You have great eye, not just photography (still browsing them!) but also for design. I love your photographs!

I must admit, i am not a big fan of flash, but it works quite well here!

The only thing I can say if you are looking to get your site found in search engines you will have quite a bit of trouble due the flash and lack of text on the site.  

For flash sites I would recommend sticking in a no frames tag: &lt;noframes>&lt;/noframes> And put a text desciption of your site within the tags. Hope this makes sense, if not just let know.

You site looks fantastic, i can only imagine how long it took produce the flash files and I am pretty darn impressed!

Cheers!


----------



## Geronimo (Sep 21, 2003)

Very nice site and photos.  What program did you use to make it with?  Macromedia Flash or Swish?  

I would also place key words and description in Meta data to help with the search engines.


----------



## alexanderhip (Sep 22, 2003)

Thanks again for the comments, much appreciated. 




> Geronimo Posted: Sun Sep 21, 2003 4:52 pm    Post subject:
> 
> --------------------------------------------------------------------------------
> 
> Very nice site and photos. What program did you use to make it with? Macromedia Flash or Swish?
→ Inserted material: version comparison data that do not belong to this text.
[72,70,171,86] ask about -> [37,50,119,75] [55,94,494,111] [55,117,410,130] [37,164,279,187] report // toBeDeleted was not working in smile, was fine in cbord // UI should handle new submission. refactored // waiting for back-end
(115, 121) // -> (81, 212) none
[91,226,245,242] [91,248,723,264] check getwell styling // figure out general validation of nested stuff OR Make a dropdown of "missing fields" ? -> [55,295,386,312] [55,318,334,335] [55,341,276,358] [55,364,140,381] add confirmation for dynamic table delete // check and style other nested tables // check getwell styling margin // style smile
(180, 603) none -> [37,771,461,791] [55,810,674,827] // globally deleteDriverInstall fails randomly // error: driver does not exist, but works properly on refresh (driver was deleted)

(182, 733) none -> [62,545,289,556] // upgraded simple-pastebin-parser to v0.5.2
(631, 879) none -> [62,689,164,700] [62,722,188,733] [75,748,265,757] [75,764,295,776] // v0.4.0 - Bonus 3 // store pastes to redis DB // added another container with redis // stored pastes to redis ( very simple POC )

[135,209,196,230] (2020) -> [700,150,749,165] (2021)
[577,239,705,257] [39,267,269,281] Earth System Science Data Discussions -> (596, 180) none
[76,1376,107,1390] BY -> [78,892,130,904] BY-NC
I would also place key words and description in Meta data to help with the search engines.

Well I didnt make the site, my interests are in my photography, Ive taken some classes about Flash, but once your into actionscript its a whole other language. I came up with the design, but my friend Mark built it including a php database so I can update myself. He is pretty talented in Flash and java and all the rest, hes got a knack for it. check out his site 

www.digitalpagan.com

As far as meta tags go yes I know about them, but I havent yet bothered with it. In time.



> vonnagy Posted:
> 
> The only thing I can say if you are looking to get your site found in search engines you will have quite a bit of trouble due the flash and lack of text on the site.



Well if you dont have a free flash plugin you shouldnt be looking at my site, or if your on anything less then high speed its not for you, and thats fine. As far as text goes, as you notice I have an essay section, due to the large amount of homework i have in school I havent yet wrote the essay, the images have been ready for a while and the essay section along with the other categories will be updated as often as i can. Along with the essay will be one sentence captions below the images, which in my eyes is more then enough text. As far as my other categories, they are showcasing the image, not what the image is about. Putting text below each image is annoying, leave it to the viewer to think what they may.

Thanks guys.


----------